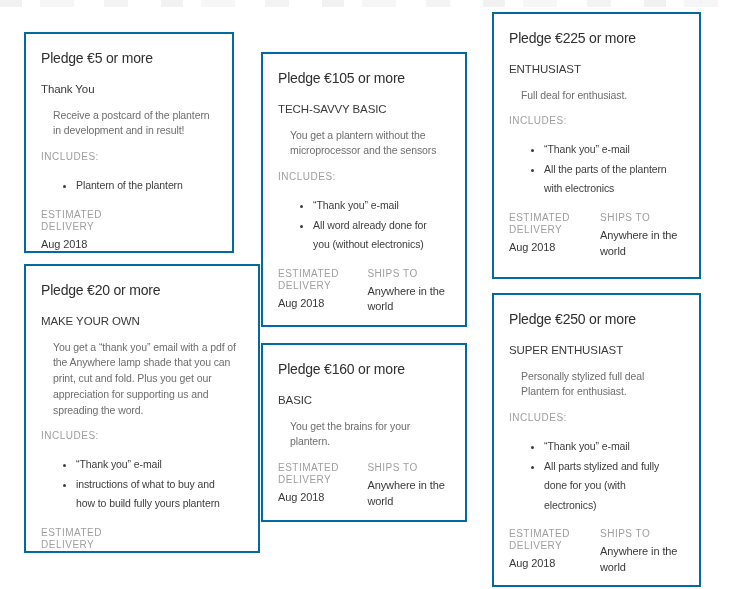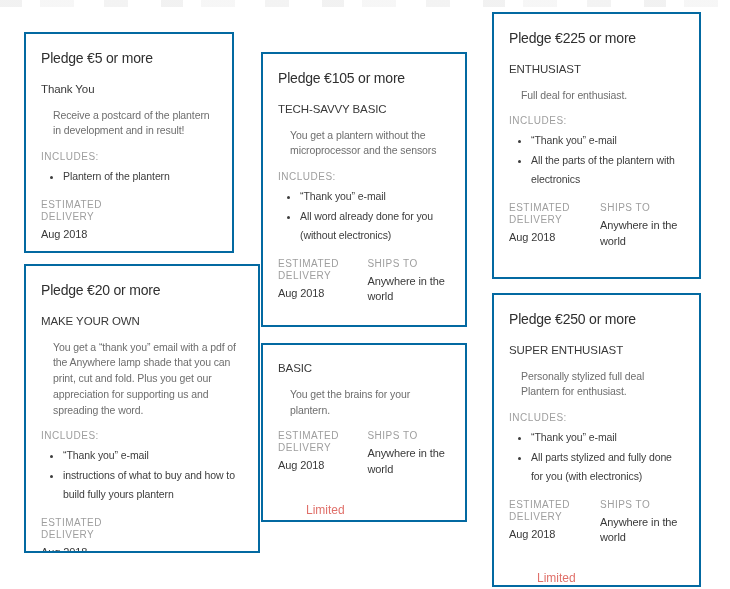--- a/index.html
+++ b/index.html
@@ -52,7 +52,7 @@
     line-height: 1.2; margin: 0 0 4px 0; text-transform: uppercase;
   }
   ul.includes-list {
-    margin: 0; padding: 0 0 0 22px; list-style: disc;
+    margin: 13px; padding: 0 0 0 22px; list-style: disc;
   }
   ul.includes-list li {
     font-size: 10.5px; color: #3d3d3d; letter-spacing: -0.1px;

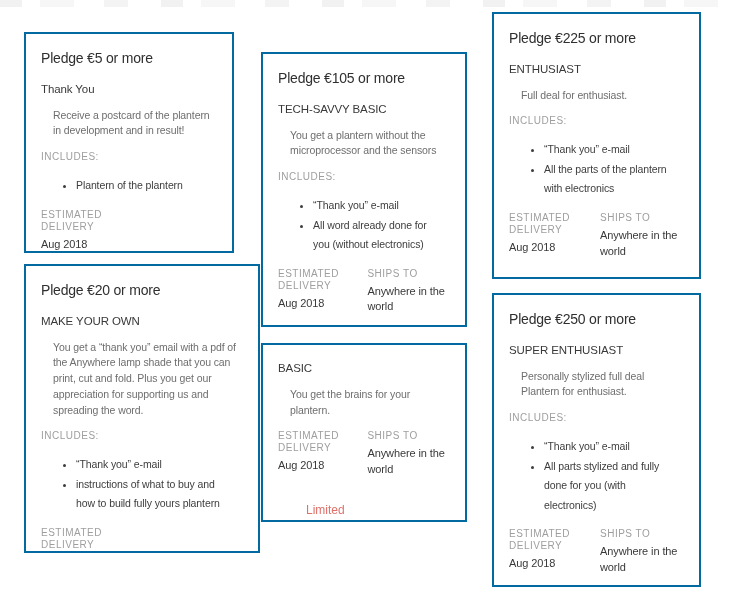--- a/index.html
+++ b/index.html
@@ -139,6 +139,7 @@
 </div>
 
 <div class="card" id="card-160">
+  <h2 class="pledge-title">Pledge €160 or more</h2>
   <h3 class="tier-name">BASIC</h3>
   <p class="reward-desc">You get the brains for your plantern.</p>
   <div class="meta-row">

____

◆ Exercise description:
Look through the records and copy every line that has the word "style".

◆ Response below:
-    margin: 0; padding: 0 0 0 22px; list-style: disc;
+    margin: 13px; padding: 0 0 0 22px; list-style: disc;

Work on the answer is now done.